As one studies the letters to the seven churches of Asia (Rev. 2-3), it is interesting to note that the first congregation addressed by the Lord is one of the most well-known congregations in the New Testament. They are a congregation which was visited by the apostle Paul; they had a book of the New Testament addressed to them; and they were a central point of emphasis for a number of the first century preachers. Consider the Biblical history of the congregation in one of the greatest cities of the first century world: Ephesus.
In 55 or 56 A.D. Paul first comes to Ephesus while on his second missionary journey (Acts 18:18-20). He does not remain for a great deal of time, even though the disciples there try mightily to convince him to stay. Instead, he leaves with them two close friends: Aquila and Priscilla. Shortly after Paul leaves, a man by the name of Apollos comes to Ephesus and begins preaching the baptism of John (a belief system which is no longer valid). He is converted by Aquila and Priscilla and begins preaching the truth of Jesus Christ (Acts 18:24-28).
About two years later, Paul returns to Ephesus in the midst of his third missionary journey. Paul will spend a greater period of time in one place at Ephesus, on this occasion, than anywhere else of which we have record in his travels. Acts 19:8-10 records that he spent three months speaking in the synagogue, plus an additional two years teaching in the school of Tyrannus.

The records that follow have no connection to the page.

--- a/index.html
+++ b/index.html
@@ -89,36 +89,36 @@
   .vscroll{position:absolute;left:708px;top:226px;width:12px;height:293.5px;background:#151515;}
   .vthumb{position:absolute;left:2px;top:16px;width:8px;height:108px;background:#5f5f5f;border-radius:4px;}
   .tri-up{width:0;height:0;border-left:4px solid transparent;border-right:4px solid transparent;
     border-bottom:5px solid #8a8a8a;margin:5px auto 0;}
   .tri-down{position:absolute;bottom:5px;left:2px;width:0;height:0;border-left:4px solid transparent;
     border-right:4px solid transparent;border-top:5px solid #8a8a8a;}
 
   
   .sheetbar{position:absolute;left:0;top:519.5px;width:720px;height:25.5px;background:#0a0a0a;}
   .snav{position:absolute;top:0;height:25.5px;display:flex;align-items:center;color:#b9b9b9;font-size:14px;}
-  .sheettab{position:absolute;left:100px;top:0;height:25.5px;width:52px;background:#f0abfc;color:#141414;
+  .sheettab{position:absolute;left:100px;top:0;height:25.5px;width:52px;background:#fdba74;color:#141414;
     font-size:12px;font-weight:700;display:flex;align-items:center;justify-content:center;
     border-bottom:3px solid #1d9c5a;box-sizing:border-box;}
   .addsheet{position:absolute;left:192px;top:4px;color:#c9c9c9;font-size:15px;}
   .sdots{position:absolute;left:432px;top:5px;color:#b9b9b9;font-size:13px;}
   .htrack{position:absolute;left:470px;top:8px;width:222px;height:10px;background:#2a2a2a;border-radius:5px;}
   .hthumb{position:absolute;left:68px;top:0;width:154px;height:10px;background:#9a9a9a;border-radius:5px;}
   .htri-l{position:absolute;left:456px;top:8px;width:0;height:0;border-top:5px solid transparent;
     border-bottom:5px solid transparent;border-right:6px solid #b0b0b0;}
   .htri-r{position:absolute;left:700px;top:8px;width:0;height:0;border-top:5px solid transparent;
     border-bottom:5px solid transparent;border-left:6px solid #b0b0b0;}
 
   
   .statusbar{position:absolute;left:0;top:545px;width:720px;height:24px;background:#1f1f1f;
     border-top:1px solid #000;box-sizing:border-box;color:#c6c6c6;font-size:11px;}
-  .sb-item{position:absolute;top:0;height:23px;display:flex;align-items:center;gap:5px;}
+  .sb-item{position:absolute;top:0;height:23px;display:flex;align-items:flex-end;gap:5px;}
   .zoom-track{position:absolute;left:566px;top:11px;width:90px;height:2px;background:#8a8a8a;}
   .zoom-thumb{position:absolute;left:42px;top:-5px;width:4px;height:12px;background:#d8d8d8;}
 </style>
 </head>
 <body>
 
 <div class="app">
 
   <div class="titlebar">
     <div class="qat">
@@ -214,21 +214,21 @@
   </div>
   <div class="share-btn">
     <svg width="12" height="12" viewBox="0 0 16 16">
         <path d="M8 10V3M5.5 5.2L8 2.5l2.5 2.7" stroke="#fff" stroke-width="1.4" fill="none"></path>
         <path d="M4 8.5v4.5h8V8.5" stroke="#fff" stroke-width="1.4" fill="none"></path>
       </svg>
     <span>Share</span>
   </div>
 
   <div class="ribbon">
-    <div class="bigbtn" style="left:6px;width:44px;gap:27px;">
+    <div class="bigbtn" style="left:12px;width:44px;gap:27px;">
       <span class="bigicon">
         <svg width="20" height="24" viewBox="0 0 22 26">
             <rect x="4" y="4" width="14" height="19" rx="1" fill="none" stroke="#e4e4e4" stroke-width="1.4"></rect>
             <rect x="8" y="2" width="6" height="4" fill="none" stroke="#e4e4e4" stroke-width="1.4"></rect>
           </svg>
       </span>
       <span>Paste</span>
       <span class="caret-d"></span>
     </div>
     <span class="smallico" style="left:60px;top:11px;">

It is easy to see why Paul would spend so much time in Ephesus when one understands the immensity of the city. In the first century, Ephesus is estimated to have had approximately 300,000 inhabitants. Combine that with the fact that it is a central port and trade city along the Mediterranean Sea, and one of the leading cities promoting trade to the eastern regions, and you have one of the most bustling cities of the first century. The presence of the temple of the goddess Diana, a central attraction within the city and considered one of the seven wonders of the ancient world, shows the great need of this city for the preaching of the Gospel.

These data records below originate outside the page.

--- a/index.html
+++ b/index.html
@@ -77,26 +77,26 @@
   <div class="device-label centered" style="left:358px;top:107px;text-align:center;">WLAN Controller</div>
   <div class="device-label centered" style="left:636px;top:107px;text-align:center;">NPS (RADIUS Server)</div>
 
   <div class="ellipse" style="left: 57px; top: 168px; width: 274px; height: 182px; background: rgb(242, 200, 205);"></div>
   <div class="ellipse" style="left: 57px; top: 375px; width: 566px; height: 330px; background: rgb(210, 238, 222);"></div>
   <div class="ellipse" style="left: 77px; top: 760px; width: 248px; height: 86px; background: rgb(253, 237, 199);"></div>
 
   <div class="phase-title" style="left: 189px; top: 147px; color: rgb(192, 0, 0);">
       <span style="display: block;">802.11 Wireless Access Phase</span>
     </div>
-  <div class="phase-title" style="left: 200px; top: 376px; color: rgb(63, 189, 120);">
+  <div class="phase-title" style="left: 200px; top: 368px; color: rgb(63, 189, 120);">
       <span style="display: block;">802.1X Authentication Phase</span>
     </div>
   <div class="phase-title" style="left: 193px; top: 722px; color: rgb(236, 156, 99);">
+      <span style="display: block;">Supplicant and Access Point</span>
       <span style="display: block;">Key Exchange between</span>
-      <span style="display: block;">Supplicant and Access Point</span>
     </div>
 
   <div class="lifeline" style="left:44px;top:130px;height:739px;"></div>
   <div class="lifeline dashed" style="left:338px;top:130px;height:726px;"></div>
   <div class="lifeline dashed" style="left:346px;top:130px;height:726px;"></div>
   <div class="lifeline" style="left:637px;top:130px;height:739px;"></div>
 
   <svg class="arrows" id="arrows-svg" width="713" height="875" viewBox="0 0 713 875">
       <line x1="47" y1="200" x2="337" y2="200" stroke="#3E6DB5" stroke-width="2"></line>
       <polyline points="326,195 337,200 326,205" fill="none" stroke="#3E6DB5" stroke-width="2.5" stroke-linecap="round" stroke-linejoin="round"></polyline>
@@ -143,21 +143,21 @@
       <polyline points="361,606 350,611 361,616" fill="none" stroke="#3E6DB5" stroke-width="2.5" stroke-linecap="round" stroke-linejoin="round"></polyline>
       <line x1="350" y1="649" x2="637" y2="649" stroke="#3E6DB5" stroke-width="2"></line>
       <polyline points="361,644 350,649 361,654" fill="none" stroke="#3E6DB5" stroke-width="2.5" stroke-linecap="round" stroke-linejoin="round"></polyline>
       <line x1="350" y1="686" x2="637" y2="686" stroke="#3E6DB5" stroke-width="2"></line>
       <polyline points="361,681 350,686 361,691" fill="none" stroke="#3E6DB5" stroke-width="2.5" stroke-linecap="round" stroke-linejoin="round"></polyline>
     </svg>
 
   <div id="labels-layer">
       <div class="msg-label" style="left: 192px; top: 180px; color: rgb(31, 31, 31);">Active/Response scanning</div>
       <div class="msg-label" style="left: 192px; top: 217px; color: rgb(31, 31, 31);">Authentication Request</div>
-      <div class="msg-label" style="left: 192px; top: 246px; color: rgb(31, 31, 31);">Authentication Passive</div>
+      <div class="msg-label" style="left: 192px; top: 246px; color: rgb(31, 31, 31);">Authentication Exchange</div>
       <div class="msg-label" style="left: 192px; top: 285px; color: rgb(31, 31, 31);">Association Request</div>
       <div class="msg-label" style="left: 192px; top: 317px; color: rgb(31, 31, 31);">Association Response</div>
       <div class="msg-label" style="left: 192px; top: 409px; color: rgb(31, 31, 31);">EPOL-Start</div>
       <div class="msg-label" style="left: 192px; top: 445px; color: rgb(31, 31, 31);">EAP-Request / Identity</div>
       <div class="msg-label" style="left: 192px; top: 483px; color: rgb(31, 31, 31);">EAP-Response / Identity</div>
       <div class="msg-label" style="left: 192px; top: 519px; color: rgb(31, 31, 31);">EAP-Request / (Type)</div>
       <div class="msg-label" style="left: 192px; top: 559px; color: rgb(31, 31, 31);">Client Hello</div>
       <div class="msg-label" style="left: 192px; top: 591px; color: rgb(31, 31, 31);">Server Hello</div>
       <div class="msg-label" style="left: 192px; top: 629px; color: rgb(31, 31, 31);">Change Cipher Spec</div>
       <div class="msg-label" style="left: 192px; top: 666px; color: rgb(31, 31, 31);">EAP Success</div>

The effect of the Gospel upon this city can be seen at the conclusion of Acts 19. A riot takes place at the hands of Demetrius the silversmith because Paul is taking too much business away from him. He makes shrines to the goddess Diana and has become uncomfortable with the powerful preaching of Paul. Therefore he, along with some of his colleagues, seeks to take matters into his own hands until the town clerk talks some sense into those gathered (Acts 19:24-41). After these things occur, Paul will leave Ephesus and continue his journey.

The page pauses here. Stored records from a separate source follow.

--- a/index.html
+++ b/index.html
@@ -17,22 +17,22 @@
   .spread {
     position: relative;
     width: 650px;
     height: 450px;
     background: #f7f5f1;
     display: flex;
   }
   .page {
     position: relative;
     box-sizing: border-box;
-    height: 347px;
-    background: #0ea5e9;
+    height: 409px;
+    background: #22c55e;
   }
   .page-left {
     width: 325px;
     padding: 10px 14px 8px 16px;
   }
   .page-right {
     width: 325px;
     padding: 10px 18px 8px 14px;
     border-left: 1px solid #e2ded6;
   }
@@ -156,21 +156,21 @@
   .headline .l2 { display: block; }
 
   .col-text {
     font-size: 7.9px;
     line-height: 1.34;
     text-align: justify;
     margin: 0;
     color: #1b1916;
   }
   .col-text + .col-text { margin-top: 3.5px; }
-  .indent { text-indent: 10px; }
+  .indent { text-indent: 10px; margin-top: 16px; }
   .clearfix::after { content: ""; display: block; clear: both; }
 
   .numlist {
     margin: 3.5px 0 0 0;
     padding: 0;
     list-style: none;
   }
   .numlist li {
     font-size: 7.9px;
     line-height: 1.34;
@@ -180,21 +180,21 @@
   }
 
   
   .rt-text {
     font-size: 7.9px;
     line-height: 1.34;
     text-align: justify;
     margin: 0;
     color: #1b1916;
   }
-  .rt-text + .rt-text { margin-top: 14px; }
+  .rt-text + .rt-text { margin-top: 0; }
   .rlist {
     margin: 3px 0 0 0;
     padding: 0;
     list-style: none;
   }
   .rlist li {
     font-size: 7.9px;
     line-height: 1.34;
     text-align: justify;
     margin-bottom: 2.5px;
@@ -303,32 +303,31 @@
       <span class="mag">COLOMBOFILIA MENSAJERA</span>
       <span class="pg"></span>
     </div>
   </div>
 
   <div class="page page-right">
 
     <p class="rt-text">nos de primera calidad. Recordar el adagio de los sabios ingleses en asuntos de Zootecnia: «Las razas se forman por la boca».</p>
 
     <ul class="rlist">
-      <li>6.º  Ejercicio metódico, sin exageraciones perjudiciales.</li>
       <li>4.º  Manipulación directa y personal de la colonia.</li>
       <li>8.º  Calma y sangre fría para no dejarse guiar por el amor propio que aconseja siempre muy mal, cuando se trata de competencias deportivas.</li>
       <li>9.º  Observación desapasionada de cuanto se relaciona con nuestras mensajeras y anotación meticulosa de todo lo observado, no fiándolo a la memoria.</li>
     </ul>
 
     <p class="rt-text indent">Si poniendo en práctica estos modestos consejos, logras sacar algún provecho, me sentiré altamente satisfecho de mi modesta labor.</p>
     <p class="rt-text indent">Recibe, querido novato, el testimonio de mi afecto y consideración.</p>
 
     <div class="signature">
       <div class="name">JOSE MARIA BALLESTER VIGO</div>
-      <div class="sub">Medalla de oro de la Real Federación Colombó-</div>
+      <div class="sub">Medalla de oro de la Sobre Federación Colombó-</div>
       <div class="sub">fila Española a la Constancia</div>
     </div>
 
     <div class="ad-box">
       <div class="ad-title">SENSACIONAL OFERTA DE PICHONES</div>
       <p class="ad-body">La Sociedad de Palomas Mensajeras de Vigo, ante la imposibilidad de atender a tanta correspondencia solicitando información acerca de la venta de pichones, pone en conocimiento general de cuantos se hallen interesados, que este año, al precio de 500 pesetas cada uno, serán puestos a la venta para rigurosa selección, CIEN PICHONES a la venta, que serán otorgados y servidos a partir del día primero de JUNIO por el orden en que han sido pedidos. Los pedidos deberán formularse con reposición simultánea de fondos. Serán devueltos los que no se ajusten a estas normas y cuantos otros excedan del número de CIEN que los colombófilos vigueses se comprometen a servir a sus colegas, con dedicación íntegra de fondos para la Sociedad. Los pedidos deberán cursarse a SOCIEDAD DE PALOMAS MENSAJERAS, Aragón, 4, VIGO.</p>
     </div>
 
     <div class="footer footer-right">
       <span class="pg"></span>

A few years after leaving the city of Ephesus in Acts 19, Paul will write the letter to the Ephesian brethren. This letter is one of four written by Paul while under house arrest in the city of Rome (Acts 28:30-31). This beautiful letter, dated between 62 and 63 A.D., shows the degree of love and concern which the apostle has for these brethren. Though this letter is short by Biblical standards, many beautiful, memorable, and informative passages of Scripture inhabit its pages.
The city of Ephesus will play a major role in the evangelizing of the surrounding region throughout the end of the first century. However, that did not make it immune from problems and deficiencies as is brought out by the Lord in His letter to the church many years later (Rev. 2:1-7). The Biblical history of Ephesus is a fascinating one. It is one that should be remembered when considering the excellence and impact of the Gospel, as well as the influence it can hold in the community.